How to complete this task -
Which lines of the entries below run from the one holding "- The following" to the one holding "- This dataset", inclusive? Set down exactly those lines and no others.
Segment Open
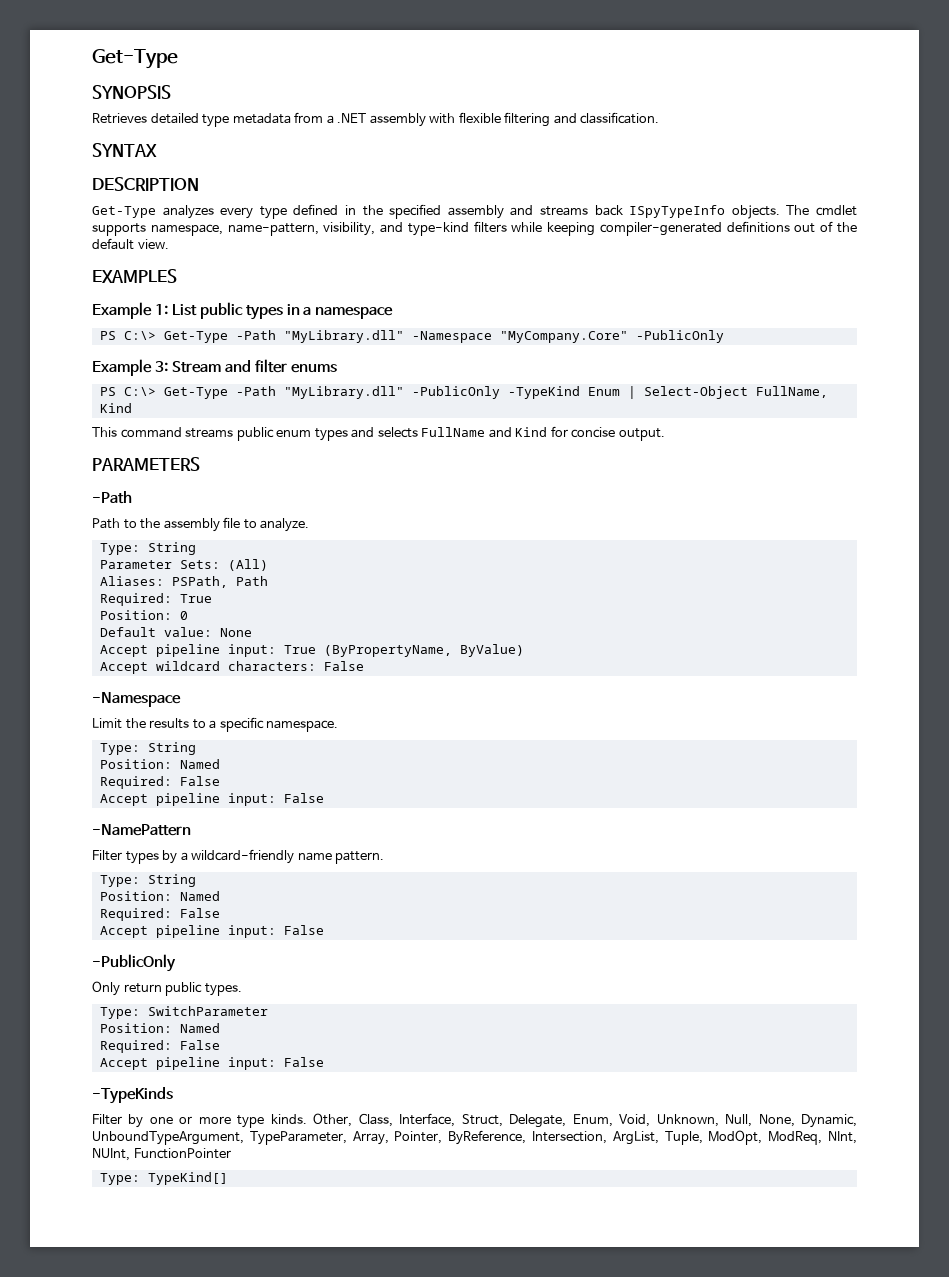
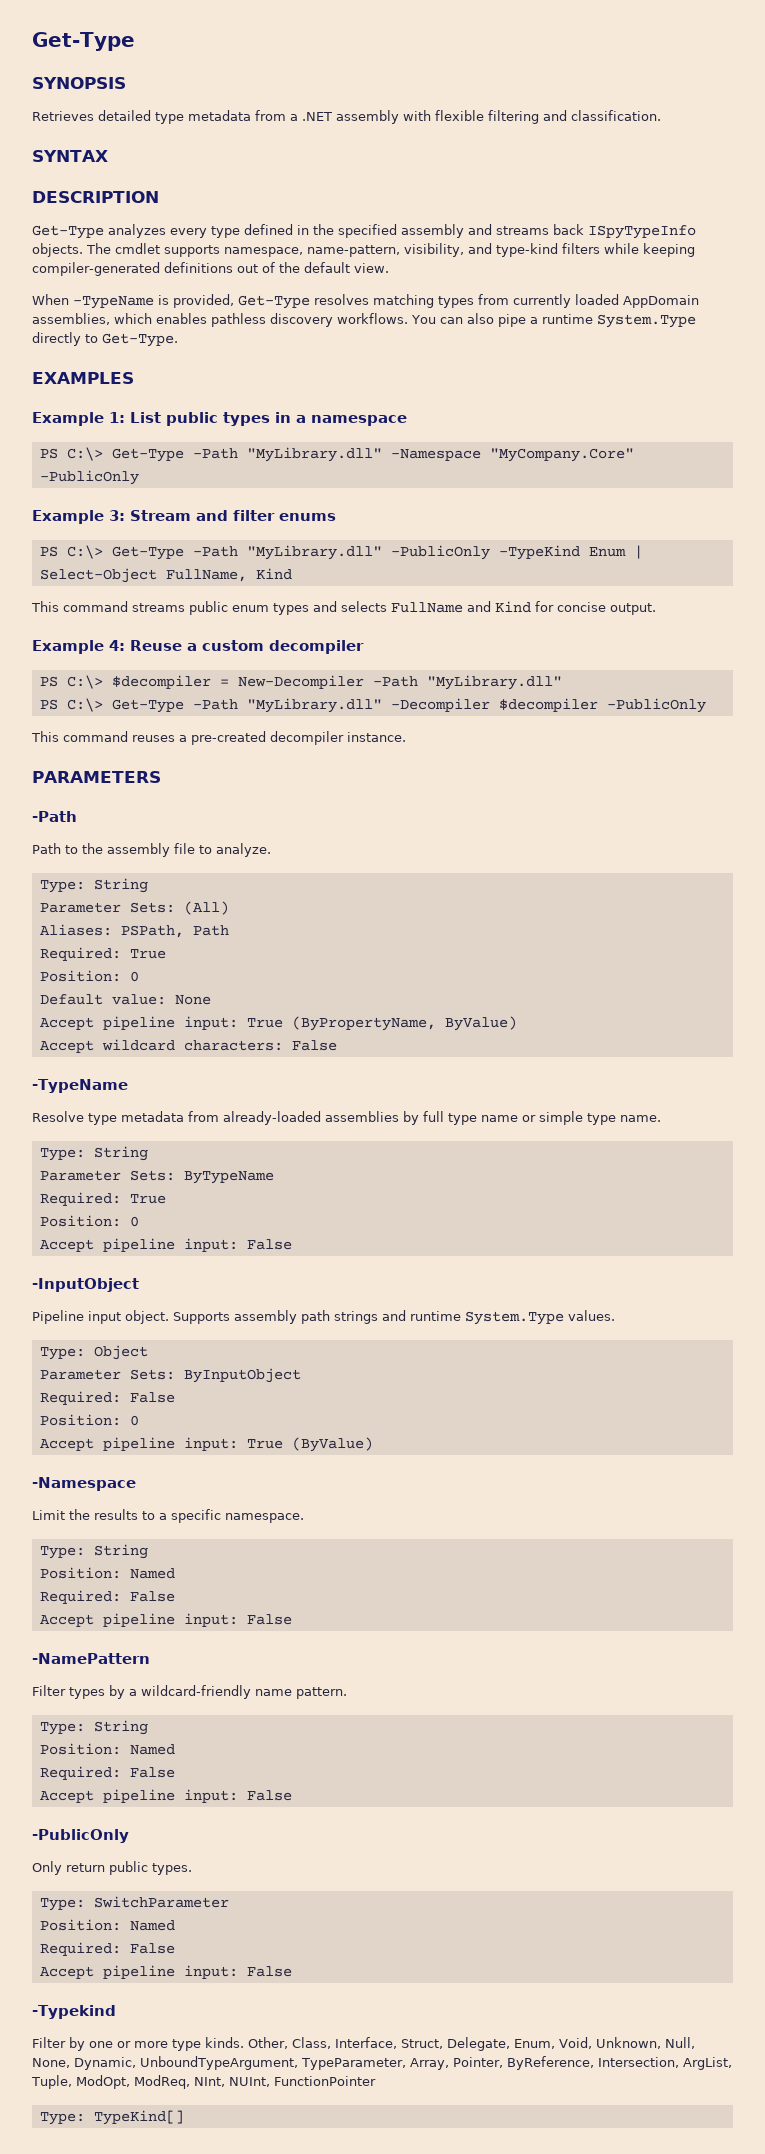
+ When -TypeName is provided, Get-Type resolves matching types from currently loaded AppDomain assemblies, which enables pathless discovery workflows. You can also pipe a runtime System.Type directly to Get-Type.
+ Example 4: Reuse a custom decompiler
+ PS C:\> $decompiler = New-Decompiler -Path "MyLibrary.dll"
+ PS C:\> Get-Type -Path "MyLibrary.dll" -Decompiler $decompiler -PublicOnly
+ This command reuses a pre-created decompiler instance.
  Accept wildcard characters: False
+ -TypeName
+ Resolve type metadata from already-loaded assemblies by full type name or simple type name.
+ Type: String
+ Parameter Sets: ByTypeName
+ Required: True
+ Position: 0
+ Accept pipeline input: False
+ -InputObject
+ Pipeline input object. Supports assembly path strings and runtime System.Type values.
+ Type: Object
+ Parameter Sets: ByInputObject
+ Required: False
+ Position: 0
+ Accept pipeline input: True (ByValue)
- -TypeKinds
+ -Typekind

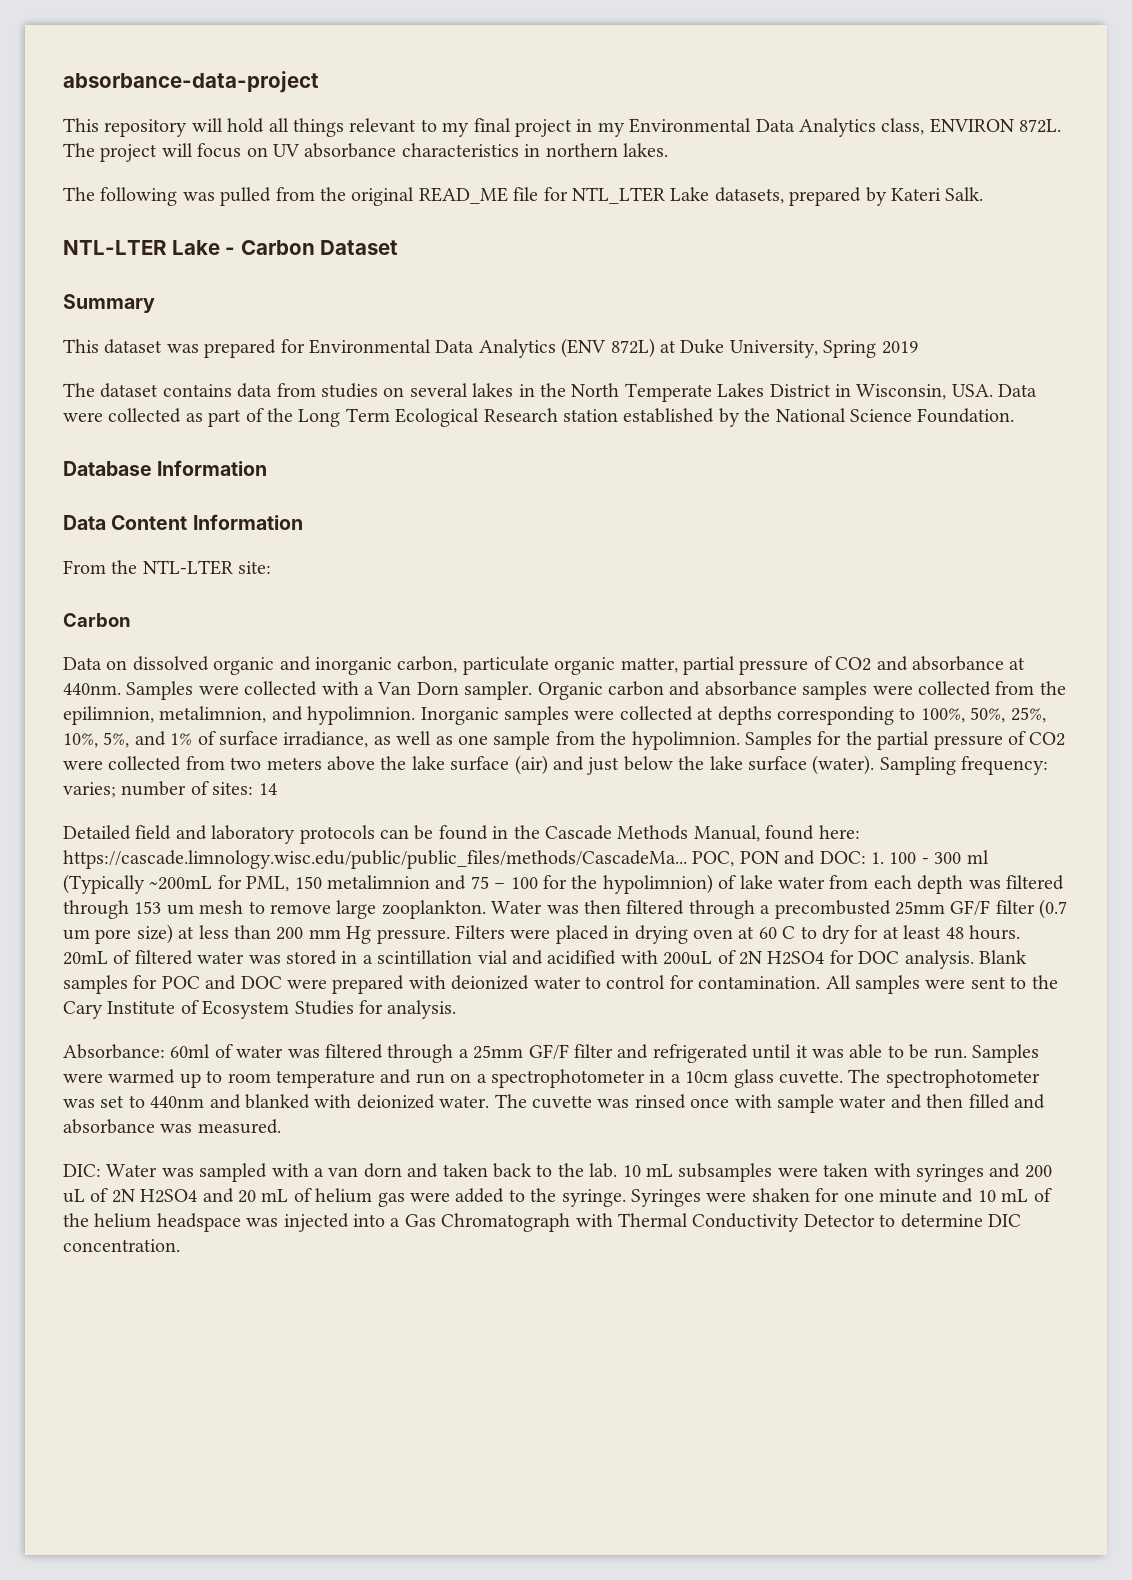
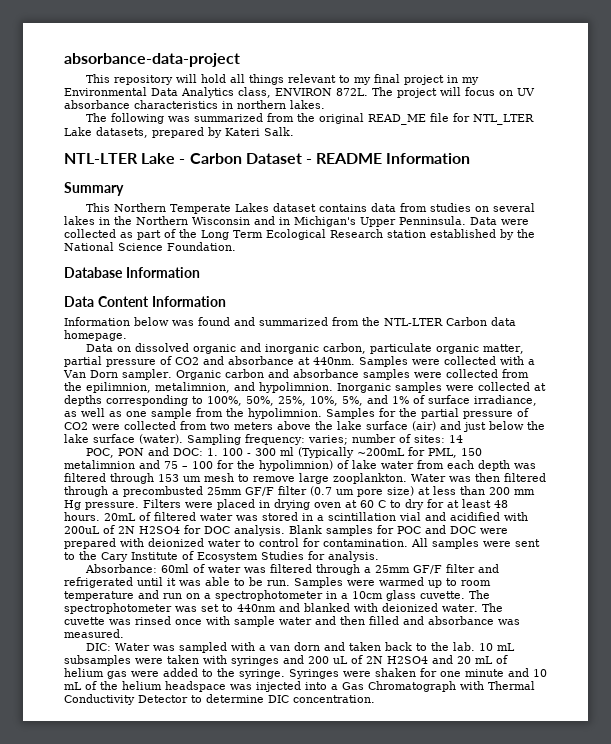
- The following was pulled from the original READ_ME file for NTL_LTER Lake datasets, prepared by Kateri Salk.
+ The following was summarized from the original READ_ME file for NTL_LTER Lake datasets, prepared by Kateri Salk.
- NTL-LTER Lake - Carbon Dataset
+ NTL-LTER Lake - Carbon Dataset - README Information
- This dataset was prepared for Environmental Data Analytics (ENV 872L) at Duke University, Spring 2019
- The dataset contains data from studies on several lakes in the North Temperate Lakes District in Wisconsin, USA. Data were collected as part of the Long Term Ecological Research station established by the National Science Foundation.
+ This Northern Temperate Lakes dataset contains data from studies on several lakes in the Northern Wisconsin and in Michigan's Upper Penninsula. Data were collected as part of the Long Term Ecological Research station established by the National Science Foundation.
- From the NTL-LTER site:
- Carbon
+ Information below was found and summarized from the NTL-LTER Carbon data homepage.
- Detailed field and laboratory protocols can be found in the Cascade Methods Manual, found here: https://cascade.limnology.wisc.edu/public/public_files/methods/CascadeMa...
Segment Closed
Answer to the exercise -
- The following was pulled from the original READ_ME file for NTL_LTER Lake datasets, prepared by Kateri Salk.
+ The following was summarized from the original READ_ME file for NTL_LTER Lake datasets, prepared by Kateri Salk.
- NTL-LTER Lake - Carbon Dataset
+ NTL-LTER Lake - Carbon Dataset - README Information
- This dataset was prepared for Environmental Data Analytics (ENV 872L) at Duke University, Spring 2019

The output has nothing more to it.